┌─ Supplied entries

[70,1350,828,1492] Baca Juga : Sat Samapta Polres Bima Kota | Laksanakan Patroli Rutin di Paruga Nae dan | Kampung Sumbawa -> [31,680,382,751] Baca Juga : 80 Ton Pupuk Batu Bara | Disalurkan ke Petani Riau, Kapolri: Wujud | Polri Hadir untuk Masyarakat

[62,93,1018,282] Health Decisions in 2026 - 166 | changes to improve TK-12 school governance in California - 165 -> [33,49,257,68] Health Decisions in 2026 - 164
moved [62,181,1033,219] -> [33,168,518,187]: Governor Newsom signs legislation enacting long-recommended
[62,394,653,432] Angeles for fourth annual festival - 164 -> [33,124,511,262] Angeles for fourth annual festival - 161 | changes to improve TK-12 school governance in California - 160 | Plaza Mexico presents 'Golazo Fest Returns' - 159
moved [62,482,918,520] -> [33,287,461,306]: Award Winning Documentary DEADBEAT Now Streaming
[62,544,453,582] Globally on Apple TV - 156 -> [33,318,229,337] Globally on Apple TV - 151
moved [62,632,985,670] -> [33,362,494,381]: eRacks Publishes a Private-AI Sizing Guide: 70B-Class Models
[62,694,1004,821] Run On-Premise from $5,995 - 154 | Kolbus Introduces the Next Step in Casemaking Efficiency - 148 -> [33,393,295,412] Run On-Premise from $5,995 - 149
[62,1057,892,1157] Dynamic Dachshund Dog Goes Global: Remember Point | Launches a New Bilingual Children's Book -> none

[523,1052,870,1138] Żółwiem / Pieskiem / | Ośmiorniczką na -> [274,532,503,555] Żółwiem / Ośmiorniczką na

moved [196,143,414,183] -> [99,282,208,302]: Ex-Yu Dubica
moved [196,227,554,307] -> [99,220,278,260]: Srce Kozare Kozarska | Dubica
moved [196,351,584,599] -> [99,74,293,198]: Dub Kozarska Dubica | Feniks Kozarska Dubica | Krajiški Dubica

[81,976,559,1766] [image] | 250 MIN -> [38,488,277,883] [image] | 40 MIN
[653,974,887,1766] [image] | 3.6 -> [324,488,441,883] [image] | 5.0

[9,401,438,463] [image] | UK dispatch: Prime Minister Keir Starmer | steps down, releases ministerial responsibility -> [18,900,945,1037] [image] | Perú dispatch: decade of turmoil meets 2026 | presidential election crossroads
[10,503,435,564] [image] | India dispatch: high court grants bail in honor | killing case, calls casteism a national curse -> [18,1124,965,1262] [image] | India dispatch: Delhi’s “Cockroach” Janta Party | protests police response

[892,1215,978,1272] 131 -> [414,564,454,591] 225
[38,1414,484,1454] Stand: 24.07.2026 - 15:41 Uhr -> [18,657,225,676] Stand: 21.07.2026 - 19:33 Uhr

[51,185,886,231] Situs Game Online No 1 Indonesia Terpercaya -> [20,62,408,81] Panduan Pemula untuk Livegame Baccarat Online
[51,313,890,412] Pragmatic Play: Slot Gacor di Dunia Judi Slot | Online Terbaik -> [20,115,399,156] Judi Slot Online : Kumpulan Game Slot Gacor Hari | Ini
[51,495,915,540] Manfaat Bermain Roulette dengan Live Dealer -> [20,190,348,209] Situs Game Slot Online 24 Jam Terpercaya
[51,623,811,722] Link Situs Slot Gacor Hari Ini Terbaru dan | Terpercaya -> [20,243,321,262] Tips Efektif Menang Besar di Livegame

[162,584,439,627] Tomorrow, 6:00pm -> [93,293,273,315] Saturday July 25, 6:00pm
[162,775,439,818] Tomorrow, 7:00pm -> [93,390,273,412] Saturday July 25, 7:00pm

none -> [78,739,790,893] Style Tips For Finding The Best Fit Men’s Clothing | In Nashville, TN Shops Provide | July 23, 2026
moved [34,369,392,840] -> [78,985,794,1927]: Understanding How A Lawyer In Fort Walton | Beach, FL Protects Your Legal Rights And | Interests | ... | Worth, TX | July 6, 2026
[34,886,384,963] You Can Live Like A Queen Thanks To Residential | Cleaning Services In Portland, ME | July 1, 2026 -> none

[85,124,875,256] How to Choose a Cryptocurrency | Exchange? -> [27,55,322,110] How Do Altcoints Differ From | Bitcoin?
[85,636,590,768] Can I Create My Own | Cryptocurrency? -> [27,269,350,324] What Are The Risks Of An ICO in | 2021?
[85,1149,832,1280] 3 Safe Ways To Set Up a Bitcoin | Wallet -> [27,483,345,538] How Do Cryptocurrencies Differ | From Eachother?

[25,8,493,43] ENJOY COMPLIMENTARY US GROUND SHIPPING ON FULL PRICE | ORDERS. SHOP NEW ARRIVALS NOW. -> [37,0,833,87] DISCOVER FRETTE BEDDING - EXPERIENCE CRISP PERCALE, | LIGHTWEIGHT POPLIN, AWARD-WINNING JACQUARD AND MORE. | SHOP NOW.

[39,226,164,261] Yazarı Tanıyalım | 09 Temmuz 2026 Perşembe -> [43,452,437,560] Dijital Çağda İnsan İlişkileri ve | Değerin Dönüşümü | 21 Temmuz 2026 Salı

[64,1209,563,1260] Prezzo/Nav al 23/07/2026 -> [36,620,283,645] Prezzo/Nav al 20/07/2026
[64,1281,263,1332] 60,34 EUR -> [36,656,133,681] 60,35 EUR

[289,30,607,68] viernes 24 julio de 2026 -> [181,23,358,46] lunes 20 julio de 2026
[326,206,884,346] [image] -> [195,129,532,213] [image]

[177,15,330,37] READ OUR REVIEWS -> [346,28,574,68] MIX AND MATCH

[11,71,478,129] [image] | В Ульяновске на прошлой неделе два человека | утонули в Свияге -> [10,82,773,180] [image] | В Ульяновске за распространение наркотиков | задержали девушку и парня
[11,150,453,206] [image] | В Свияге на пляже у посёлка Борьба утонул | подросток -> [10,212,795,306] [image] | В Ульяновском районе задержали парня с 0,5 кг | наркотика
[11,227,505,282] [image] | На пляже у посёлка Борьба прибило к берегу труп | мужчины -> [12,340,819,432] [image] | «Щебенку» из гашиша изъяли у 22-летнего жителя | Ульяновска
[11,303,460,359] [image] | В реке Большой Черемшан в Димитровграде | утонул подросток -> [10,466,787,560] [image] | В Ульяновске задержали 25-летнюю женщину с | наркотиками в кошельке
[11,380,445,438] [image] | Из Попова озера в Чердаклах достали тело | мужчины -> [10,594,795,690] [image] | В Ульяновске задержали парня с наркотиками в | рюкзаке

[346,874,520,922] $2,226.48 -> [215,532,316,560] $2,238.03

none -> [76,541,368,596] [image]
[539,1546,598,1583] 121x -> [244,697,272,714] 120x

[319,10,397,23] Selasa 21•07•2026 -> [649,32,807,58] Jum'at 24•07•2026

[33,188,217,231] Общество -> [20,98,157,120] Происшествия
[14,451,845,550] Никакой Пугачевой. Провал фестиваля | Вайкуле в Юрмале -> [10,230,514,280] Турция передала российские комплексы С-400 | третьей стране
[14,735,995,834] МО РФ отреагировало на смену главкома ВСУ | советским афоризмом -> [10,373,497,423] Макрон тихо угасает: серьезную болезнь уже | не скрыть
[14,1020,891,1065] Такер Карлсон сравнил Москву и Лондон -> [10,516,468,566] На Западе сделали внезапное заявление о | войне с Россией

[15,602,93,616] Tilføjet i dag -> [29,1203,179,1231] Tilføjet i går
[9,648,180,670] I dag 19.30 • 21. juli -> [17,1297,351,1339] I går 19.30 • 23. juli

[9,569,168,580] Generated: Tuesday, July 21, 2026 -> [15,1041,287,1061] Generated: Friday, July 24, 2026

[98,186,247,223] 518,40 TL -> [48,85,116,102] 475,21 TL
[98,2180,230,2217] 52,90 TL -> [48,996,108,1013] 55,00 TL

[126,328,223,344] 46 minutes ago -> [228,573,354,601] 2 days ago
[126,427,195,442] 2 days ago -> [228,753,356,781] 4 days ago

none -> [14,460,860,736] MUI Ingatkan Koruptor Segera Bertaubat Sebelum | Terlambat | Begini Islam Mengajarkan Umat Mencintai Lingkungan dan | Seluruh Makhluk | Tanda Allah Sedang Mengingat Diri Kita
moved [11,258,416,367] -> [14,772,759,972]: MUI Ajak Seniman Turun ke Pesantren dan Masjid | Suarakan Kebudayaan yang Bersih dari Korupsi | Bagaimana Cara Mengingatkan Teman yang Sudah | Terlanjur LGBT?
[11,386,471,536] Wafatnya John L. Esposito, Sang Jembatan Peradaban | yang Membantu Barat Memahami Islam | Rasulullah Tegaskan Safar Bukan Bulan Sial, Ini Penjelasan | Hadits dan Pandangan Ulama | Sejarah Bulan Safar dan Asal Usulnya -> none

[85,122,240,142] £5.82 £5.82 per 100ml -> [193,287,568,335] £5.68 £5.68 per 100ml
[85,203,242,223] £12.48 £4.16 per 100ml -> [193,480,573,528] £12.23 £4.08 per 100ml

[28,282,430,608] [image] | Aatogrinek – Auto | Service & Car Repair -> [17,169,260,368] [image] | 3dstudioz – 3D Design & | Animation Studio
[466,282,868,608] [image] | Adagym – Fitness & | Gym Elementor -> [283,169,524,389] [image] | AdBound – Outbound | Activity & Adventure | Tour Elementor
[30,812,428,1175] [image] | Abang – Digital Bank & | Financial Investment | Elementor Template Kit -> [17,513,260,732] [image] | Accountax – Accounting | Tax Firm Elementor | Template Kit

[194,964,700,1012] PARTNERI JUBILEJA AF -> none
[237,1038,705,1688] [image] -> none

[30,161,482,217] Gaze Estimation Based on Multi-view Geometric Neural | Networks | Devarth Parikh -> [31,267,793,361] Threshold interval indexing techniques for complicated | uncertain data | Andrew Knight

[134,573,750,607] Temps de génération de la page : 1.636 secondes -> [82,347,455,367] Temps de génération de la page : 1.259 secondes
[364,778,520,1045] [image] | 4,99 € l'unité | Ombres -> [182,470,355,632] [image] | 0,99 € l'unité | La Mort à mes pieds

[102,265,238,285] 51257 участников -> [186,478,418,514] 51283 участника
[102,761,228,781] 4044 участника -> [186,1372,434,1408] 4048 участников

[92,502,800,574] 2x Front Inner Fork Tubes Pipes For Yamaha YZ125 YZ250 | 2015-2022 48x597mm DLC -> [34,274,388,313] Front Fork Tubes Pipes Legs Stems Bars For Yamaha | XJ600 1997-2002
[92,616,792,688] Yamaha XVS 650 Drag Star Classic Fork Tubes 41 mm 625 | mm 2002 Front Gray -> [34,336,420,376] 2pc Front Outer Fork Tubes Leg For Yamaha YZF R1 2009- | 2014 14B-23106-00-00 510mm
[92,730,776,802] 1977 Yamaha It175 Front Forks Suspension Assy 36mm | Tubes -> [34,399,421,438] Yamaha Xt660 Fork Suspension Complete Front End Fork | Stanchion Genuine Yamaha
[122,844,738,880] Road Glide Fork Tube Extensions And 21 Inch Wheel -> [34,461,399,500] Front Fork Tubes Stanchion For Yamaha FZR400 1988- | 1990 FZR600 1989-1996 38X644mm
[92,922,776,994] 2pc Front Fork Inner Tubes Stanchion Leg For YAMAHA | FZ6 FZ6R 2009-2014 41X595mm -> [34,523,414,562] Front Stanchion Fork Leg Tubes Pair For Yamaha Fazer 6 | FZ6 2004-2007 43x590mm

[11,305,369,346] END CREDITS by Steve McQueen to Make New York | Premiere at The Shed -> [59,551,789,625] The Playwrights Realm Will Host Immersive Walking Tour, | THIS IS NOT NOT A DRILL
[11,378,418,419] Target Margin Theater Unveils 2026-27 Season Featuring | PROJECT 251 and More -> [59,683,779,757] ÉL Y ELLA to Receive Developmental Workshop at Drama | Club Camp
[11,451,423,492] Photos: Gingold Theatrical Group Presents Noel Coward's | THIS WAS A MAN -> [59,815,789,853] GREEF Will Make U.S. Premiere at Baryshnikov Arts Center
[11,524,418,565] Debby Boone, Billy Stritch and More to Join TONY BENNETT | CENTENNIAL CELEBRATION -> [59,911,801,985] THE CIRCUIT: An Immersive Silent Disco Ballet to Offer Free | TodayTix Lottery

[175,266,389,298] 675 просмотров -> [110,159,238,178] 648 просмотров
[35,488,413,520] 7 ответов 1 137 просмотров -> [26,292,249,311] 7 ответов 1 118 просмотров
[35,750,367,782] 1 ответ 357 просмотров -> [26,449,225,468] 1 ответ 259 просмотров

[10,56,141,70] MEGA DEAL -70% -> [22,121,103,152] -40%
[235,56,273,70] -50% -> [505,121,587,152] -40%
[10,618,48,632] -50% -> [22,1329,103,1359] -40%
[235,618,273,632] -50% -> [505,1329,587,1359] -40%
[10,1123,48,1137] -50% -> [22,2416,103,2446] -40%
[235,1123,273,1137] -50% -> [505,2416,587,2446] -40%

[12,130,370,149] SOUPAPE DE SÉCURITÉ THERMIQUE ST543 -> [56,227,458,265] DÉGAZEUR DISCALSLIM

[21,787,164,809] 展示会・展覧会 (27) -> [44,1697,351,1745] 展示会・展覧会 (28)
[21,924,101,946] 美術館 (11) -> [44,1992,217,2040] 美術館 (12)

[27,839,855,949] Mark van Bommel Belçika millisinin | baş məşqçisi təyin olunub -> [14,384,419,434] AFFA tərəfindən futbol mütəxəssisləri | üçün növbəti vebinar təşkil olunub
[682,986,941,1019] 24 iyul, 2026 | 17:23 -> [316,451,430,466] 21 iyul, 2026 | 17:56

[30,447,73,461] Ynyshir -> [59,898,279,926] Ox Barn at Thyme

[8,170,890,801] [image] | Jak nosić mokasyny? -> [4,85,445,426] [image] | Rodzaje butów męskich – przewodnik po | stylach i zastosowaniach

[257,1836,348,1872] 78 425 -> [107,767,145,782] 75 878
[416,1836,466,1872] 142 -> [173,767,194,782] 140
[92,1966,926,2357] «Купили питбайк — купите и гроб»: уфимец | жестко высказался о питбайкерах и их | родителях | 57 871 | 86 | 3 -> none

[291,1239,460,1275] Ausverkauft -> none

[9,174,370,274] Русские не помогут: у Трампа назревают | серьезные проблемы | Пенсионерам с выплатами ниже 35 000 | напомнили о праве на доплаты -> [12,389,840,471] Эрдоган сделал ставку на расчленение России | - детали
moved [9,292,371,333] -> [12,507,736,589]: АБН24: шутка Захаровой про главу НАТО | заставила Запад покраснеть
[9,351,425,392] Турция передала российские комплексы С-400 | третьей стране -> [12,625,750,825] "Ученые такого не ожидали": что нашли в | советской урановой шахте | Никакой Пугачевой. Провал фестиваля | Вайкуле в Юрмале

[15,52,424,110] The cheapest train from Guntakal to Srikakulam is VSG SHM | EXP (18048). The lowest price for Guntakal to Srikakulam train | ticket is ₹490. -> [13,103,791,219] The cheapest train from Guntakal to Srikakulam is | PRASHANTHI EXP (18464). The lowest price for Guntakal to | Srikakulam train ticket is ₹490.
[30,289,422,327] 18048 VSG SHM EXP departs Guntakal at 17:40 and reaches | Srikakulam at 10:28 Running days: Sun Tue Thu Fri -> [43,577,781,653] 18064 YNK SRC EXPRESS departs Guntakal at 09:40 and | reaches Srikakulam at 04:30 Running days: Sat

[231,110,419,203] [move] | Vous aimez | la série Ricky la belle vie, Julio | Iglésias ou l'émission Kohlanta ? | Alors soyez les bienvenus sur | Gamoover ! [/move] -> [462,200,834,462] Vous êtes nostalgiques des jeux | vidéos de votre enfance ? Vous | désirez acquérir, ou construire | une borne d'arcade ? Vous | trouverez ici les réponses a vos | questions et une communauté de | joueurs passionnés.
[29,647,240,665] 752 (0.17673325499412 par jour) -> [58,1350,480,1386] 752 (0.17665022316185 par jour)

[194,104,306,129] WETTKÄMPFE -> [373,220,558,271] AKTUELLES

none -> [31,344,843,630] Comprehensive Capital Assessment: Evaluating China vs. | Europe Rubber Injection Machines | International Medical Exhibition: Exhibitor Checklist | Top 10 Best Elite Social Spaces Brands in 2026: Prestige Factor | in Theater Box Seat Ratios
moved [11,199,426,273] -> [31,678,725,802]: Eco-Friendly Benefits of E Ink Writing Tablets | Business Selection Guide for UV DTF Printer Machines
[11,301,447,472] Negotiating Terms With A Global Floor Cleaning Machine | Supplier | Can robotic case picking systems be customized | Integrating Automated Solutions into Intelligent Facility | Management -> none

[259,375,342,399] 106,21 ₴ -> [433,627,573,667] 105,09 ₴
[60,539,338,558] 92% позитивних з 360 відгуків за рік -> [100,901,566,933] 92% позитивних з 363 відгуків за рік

└─

**Task to complete:** Using the listing above, work out how many of its lines include "Saturday", and give only the result.

**Problem solution:** 2